#### WORK ORDER:
Find the line with "and Likelihood Values." in the entries below, then reproduce it and every line after it down to and including the line with "- In this example, we", exactly.
** Opening SUPPLIED DATA block **
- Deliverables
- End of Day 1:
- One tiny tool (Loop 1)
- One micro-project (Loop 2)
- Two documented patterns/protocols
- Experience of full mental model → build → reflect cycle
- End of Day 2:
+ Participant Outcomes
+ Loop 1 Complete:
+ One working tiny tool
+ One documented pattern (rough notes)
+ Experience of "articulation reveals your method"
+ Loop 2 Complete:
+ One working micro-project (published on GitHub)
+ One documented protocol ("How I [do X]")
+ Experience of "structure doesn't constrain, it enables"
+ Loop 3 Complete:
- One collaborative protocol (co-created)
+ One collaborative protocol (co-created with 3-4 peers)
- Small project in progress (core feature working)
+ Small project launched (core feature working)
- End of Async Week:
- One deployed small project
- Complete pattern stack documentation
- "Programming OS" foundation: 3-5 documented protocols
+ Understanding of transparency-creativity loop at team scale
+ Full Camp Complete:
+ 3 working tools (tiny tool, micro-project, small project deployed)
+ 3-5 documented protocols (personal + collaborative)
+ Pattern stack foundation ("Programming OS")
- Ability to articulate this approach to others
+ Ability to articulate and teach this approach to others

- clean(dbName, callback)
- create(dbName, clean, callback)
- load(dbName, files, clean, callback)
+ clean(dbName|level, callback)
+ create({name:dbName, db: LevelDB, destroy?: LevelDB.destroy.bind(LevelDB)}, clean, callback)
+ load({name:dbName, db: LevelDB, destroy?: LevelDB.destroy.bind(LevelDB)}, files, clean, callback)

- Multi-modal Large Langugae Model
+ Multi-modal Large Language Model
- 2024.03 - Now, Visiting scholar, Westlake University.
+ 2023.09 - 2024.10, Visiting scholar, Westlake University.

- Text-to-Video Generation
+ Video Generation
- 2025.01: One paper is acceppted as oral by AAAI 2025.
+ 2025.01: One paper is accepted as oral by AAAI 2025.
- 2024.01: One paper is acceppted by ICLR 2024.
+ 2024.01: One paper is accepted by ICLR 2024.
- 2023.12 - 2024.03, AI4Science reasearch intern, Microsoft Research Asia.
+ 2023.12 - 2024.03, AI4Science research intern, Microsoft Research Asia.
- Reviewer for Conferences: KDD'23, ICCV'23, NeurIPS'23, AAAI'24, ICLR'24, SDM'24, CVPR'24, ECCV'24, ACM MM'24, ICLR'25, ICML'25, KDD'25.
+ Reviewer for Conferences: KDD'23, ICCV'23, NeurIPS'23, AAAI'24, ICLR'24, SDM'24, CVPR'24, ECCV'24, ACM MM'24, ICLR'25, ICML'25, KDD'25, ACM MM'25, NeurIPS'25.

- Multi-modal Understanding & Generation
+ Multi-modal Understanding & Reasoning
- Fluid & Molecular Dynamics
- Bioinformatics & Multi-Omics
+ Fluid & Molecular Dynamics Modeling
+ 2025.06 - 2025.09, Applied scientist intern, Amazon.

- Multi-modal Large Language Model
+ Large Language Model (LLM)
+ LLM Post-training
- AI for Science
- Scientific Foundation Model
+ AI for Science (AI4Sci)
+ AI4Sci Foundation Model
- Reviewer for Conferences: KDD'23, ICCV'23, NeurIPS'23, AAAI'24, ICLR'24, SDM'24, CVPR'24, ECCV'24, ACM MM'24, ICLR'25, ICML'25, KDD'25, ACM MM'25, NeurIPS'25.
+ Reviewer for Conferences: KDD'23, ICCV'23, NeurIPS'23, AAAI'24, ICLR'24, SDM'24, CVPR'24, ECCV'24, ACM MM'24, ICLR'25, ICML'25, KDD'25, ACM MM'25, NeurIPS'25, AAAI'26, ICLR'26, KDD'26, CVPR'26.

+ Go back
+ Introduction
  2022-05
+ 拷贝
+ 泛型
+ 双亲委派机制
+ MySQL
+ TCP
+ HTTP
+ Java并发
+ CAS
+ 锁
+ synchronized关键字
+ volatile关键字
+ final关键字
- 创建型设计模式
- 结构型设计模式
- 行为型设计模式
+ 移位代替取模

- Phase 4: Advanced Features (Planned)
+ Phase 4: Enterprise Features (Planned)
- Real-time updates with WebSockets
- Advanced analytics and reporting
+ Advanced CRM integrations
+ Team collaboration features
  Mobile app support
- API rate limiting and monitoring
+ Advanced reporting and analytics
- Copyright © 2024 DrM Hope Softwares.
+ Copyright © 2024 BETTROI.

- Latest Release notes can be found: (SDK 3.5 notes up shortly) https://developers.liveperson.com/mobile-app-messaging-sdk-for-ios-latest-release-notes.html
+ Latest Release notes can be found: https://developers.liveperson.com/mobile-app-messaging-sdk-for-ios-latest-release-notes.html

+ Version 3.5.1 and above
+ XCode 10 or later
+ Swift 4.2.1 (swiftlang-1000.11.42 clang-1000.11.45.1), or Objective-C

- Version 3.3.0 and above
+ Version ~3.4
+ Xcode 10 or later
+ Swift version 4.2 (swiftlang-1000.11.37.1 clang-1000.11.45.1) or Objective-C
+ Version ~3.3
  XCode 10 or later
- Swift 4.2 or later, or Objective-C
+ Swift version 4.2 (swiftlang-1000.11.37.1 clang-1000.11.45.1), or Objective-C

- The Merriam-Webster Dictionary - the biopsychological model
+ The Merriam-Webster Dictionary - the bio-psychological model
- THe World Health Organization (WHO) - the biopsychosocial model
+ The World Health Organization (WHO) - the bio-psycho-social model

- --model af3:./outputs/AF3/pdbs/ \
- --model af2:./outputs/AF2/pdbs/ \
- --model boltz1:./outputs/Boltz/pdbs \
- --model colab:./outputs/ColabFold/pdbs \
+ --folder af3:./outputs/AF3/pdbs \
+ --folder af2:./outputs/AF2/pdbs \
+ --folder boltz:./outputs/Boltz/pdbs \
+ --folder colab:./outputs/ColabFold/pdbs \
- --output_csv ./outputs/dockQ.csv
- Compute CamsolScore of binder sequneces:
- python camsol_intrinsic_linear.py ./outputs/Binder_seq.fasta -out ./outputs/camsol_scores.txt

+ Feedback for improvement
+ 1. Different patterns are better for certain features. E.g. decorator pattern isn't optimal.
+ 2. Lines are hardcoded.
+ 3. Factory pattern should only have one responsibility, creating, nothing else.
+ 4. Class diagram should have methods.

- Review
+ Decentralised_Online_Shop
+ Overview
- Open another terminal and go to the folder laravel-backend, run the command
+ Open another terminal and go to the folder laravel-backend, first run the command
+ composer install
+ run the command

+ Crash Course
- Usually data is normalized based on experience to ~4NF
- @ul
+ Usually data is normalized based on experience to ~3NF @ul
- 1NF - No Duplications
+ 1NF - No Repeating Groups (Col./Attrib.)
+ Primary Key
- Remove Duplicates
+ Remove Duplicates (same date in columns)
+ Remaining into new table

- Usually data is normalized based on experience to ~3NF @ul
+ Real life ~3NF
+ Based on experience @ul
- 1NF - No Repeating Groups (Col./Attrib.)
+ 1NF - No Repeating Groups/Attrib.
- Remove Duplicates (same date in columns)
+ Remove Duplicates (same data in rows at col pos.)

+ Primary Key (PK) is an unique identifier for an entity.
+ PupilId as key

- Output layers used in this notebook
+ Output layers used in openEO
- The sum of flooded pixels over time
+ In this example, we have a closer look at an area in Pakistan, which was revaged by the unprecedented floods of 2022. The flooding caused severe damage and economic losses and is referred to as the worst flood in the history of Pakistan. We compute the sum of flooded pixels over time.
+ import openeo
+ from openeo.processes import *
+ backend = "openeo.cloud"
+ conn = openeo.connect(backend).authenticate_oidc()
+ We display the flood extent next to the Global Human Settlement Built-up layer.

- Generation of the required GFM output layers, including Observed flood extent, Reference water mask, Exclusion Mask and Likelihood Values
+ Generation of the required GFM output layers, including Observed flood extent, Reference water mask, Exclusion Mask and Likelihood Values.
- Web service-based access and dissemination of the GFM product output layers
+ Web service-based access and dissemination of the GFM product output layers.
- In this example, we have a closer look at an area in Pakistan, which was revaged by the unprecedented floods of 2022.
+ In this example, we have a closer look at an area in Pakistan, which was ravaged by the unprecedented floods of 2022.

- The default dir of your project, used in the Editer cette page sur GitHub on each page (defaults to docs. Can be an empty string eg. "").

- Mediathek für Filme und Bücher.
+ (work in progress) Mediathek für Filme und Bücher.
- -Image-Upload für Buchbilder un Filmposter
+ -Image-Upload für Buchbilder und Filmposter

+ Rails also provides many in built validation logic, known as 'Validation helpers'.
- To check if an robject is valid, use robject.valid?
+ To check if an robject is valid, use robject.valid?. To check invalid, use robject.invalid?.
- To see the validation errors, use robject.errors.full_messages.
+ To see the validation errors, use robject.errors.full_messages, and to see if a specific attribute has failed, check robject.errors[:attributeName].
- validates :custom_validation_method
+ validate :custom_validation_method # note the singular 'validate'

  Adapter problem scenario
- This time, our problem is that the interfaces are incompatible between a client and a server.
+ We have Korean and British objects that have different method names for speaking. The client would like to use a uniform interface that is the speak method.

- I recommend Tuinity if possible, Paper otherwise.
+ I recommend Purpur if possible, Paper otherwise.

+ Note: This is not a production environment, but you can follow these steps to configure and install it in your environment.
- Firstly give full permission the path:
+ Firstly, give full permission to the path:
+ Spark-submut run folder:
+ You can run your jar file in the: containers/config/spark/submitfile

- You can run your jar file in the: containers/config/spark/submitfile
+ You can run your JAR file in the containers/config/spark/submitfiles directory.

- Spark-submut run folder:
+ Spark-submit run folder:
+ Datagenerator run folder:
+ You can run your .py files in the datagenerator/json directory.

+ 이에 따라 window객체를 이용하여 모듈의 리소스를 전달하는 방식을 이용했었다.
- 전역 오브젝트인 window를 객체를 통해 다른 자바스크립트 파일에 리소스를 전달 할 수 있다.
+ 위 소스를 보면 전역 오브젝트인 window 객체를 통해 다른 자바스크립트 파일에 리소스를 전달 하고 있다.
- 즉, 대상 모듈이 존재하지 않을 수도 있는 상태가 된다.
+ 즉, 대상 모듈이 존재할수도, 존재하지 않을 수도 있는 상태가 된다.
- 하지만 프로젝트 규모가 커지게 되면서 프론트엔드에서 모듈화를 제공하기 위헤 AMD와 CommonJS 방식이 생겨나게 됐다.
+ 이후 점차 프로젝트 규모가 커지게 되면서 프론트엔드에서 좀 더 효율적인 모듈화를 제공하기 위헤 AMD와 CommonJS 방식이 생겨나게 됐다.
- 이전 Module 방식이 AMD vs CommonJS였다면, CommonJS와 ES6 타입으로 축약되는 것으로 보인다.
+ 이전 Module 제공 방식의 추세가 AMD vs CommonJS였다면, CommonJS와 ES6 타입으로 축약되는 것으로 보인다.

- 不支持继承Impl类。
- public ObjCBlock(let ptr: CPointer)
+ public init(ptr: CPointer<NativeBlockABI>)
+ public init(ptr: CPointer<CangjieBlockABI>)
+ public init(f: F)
** Closing SUPPLIED DATA block **
#### SOLVED EXERCISE:
+ Generation of the required GFM output layers, including Observed flood extent, Reference water mask, Exclusion Mask and Likelihood Values.
- Web service-based access and dissemination of the GFM product output layers
+ Web service-based access and dissemination of the GFM product output layers.
- In this example, we have a closer look at an area in Pakistan, which was revaged by the unprecedented floods of 2022.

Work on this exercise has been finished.